» Exercise description
In the data, extract each line that holds the string "algorithm".

Data section START

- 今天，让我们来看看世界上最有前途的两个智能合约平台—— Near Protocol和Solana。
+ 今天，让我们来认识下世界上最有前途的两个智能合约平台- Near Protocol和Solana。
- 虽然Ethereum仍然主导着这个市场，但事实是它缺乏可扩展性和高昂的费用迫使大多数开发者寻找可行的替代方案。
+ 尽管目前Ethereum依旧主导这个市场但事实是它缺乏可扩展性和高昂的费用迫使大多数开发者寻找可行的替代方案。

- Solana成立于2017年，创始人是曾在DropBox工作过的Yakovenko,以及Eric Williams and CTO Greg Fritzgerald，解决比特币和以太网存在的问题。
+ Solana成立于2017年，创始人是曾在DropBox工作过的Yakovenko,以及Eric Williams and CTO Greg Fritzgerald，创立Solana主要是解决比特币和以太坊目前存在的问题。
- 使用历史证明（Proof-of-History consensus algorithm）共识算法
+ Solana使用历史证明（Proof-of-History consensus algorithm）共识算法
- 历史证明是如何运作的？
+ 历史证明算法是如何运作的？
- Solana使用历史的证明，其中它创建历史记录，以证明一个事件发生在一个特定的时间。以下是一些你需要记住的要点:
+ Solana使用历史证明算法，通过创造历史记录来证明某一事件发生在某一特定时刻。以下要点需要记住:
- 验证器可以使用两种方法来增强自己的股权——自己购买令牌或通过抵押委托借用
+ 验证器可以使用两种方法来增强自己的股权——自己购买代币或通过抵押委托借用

Data section END

» Answer to the exercise
- 使用历史证明（Proof-of-History consensus algorithm）共识算法
+ Solana使用历史证明（Proof-of-History consensus algorithm）共识算法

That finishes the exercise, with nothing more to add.